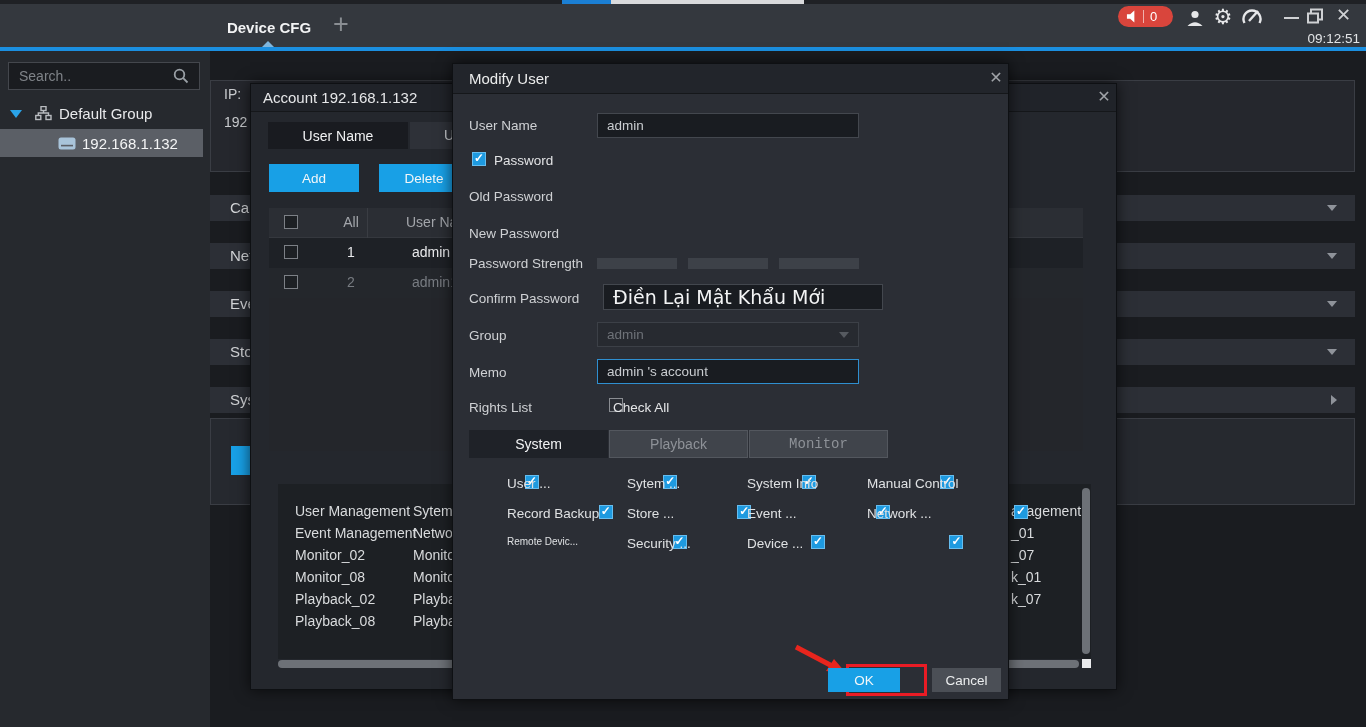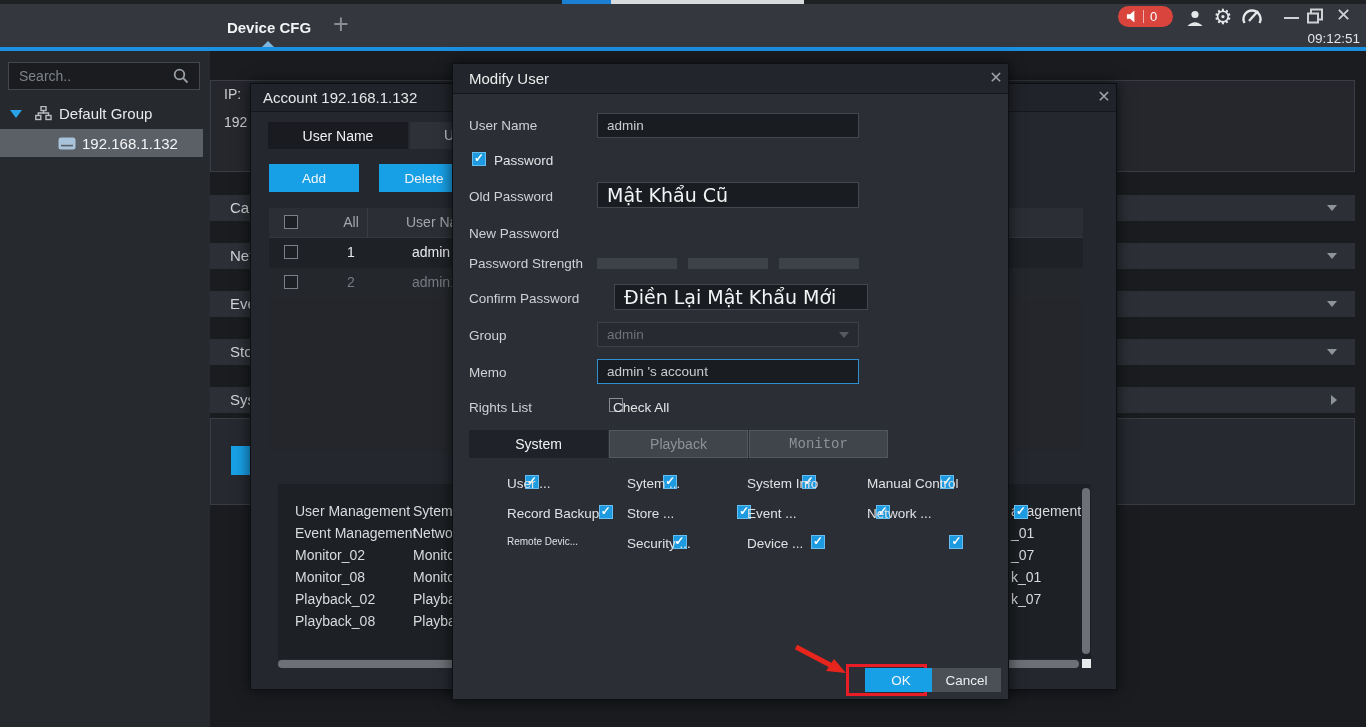--- a/index.html
+++ b/index.html
@@ -209,7 +209,6 @@
 
     
     <span class="lbl abs" style="left:16px;top:125px;">Old Password</span>
-    <div class="inp big abs" style="left:144px;top:118px;width:262px;height:26px;">Mật Khẩu Cũ</div>
 
     
     <span class="lbl abs" style="left:16px;top:162px;">New Password</span>

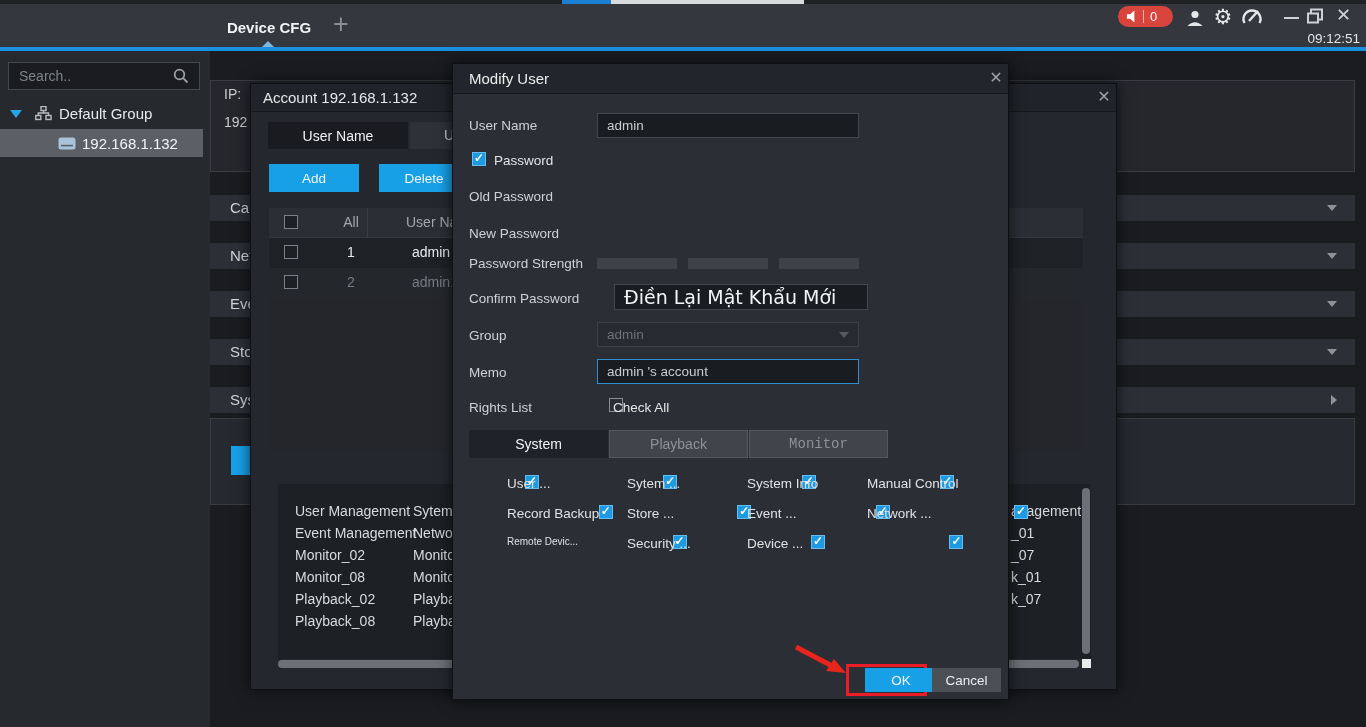--- a/index.html
+++ b/index.html
@@ -221,7 +221,7 @@
 
     
     <span class="lbl abs" style="left:16px;top:227px;">Confirm Password</span>
-    <div class="inp big abs" style="left:161px;top:220px;width:254px;height:26px;">Điền Lại Mật Khẩu Mới</div>
+    <div class="inp big abs" style="left:150px;top:220px;width:280px;height:26px;">Điền Lại Mật Khẩu Mới</div>
 
     
     <span class="lbl abs" style="left:16px;top:264px;">Group</span>

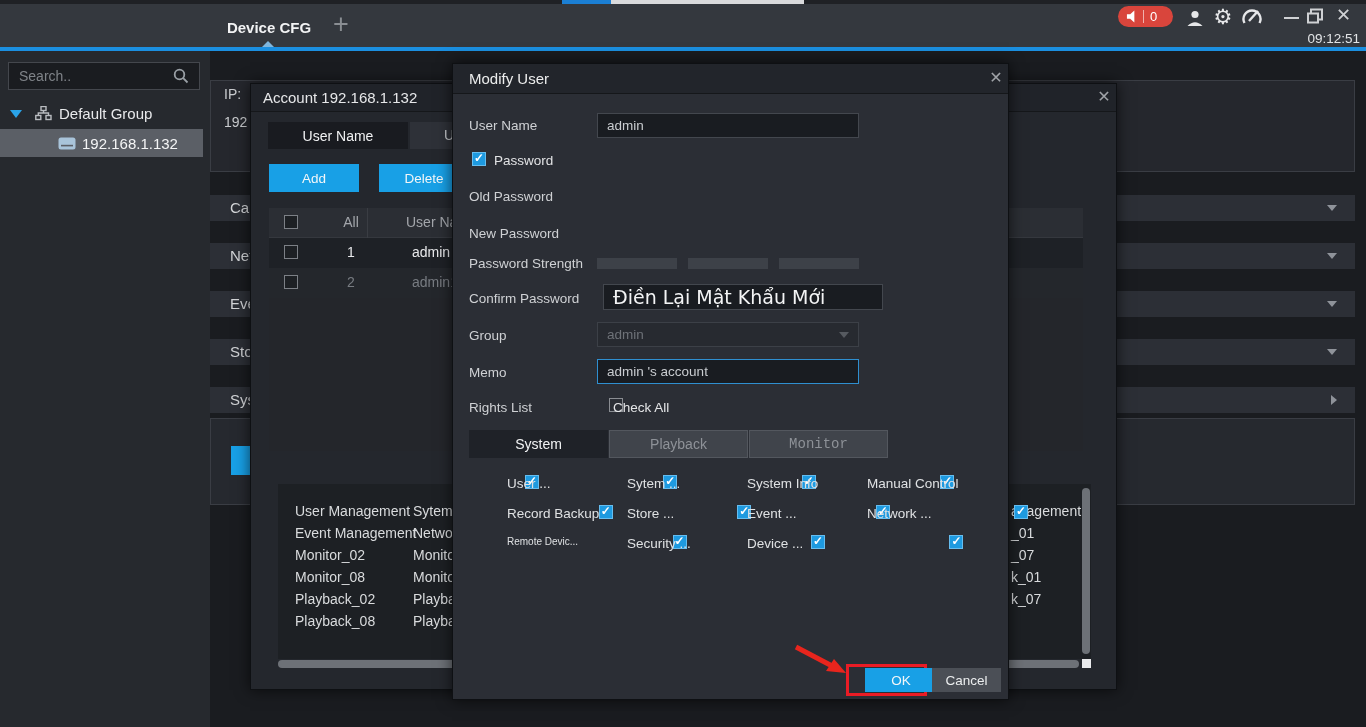--- a/index.html
+++ b/index.html
@@ -278,7 +278,7 @@
 
     
     <div class="abs" style="left:393px;top:600px;width:81px;height:32px;border:3px solid #ea1c25;"></div>
-    <div class="abs btn-blue" style="left:412px;top:604px;width:72px;height:24px;">OK</div>
+    <div class="abs btn-blue" style="left:375px;top:604px;width:72px;height:24px;">OK</div>
     <div class="abs" style="left:479px;top:604px;width:69px;height:24px;background:#4b4f56;display:flex;align-items:center;justify-content:center;font-size:13.5px;color:#eceeef;">Cancel</div>
   </div>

◇ ◇ ◇ ◇ ◇

▶ **What to do**
Each line above that includes "Password" should be shown.

▶ **Task result**
     <span class="lbl abs" style="left:16px;top:125px;">Old Password</span>
     <span class="lbl abs" style="left:16px;top:162px;">New Password</span>
     <span class="lbl abs" style="left:16px;top:227px;">Confirm Password</span>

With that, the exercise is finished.